Last week Shaun Usher, custodian of the excellent website “Letters of Note” announced that he would close the comments section on all posts.  He writes:

All complaints should be directed towards a section of society to whom the concept of even vaguely civil discussion means nothing. …I simply cannot afford to continue mopping up after the trolls who crawl among us, itching to bring down the tone at every available opportunity.

Usher does not mince words when describing said trolls and their methodology, but I’ll let you read the best parts of the announcement for yourself.
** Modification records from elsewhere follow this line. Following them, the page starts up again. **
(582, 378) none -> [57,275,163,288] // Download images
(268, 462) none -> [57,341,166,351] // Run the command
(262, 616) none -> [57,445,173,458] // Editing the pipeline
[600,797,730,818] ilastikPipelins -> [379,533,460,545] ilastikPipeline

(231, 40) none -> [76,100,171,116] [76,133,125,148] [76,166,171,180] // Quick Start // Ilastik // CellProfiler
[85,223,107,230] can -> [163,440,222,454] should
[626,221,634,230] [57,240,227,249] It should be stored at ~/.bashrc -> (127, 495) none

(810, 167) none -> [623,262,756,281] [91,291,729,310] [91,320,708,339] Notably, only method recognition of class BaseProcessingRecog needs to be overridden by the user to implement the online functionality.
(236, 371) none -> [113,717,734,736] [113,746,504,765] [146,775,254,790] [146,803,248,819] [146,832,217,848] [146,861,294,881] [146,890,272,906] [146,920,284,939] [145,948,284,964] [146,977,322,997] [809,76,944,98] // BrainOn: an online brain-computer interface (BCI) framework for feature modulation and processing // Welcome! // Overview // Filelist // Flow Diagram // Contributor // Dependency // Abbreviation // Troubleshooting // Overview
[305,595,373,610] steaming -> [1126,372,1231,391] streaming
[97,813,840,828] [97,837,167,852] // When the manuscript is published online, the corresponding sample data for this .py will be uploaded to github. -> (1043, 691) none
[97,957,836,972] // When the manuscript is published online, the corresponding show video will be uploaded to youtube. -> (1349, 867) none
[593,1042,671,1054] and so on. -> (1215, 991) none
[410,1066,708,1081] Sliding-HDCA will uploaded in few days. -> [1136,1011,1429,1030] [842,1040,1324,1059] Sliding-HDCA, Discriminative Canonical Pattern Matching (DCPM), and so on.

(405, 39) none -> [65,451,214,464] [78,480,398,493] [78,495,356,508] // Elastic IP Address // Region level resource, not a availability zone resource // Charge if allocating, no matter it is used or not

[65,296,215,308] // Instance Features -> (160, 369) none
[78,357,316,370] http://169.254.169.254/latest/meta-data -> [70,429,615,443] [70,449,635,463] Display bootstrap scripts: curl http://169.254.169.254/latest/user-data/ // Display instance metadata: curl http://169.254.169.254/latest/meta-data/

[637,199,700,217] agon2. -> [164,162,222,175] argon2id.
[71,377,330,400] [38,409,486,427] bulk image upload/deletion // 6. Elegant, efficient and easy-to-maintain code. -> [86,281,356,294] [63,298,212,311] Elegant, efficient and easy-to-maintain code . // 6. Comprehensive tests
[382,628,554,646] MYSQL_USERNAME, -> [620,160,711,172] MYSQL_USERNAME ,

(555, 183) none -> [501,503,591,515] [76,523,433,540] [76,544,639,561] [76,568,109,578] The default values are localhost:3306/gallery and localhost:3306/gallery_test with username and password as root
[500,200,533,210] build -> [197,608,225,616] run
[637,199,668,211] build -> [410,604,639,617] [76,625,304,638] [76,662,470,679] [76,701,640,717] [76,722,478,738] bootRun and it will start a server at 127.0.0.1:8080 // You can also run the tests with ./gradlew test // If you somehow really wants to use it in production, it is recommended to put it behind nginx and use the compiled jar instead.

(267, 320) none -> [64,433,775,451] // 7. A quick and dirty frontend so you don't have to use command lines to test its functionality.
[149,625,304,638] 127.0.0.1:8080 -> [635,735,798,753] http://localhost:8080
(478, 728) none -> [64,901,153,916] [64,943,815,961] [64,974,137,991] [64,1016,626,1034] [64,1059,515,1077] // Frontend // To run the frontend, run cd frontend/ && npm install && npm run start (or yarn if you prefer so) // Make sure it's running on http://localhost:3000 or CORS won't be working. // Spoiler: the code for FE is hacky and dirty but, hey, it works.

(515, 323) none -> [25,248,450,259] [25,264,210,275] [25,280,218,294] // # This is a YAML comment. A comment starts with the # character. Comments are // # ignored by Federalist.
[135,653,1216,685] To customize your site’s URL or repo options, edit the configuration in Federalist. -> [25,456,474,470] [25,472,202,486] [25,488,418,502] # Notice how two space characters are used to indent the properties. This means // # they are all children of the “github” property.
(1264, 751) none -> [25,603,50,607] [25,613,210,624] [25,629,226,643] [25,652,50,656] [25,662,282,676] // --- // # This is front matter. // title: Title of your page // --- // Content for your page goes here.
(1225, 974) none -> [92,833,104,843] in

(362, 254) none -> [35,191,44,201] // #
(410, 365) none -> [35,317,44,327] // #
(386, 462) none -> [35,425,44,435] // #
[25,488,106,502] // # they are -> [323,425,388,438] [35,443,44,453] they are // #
I understand Usher’s frustration very well. Prior to writing this blog I was, for years, a moderator on a website devoted to open philosophical discussion.  This was before the days of the “new media”. There were no philosophical blogs to speak of in those days, so if you wanted to talk philosophy on the internet sites like ours were where you would go. The founder of the site and I, and the other moderators as well, worked hard to create a website that where those who knew a little something about philosophy could interact with those who were new to it, sojourning, or simply curious.  We had a great time before the site caught on.  Then the membership exploded, swollen by trolls, spammers, crackpots, political cross-posters, and bots of every description.  It became impossible to have a threaded discussion a significant portion of which wasn’t overgrown with inanity, spam, and digital graffiti (of the bathroom wall variety, not the amazing mural variety).  Those with a serious interest in the conversation petitioned and complained, and we tried harder to moderate the site.  In the end, however, it was futile.  Nothing we did could simultaneously (a) protect the discussion from its many and varied saboteurs while (b) maintaining the quality of discussion that would make a site like ours worth visiting and (c ) upholding our original vision that philosophy is neat and even non-specialists will find that out if they have a chance to discuss it in a forum with a critical mass of members who know what they’re talking about. Eventually the site crashed under the weight of the flotsam and jetsam that has generally made open-membership sites for threaded discussion like ours obsolete.  We rebuilt it twice before most of the moderators got tired of it and threw in the towel.  In the course of the years that it was truly functional, however, I learned a lot and made some friends with whom I still keep in touch. It wasn’t a bad experience by any means, but it is one that has given me a lot of food for thought. One of the things I’ve thought about quite a bit as a result of my moderating days is how our experiences online shape our perception of the public at large, and how that perception conditions and shapes (or doesn’t) our conception of democracy.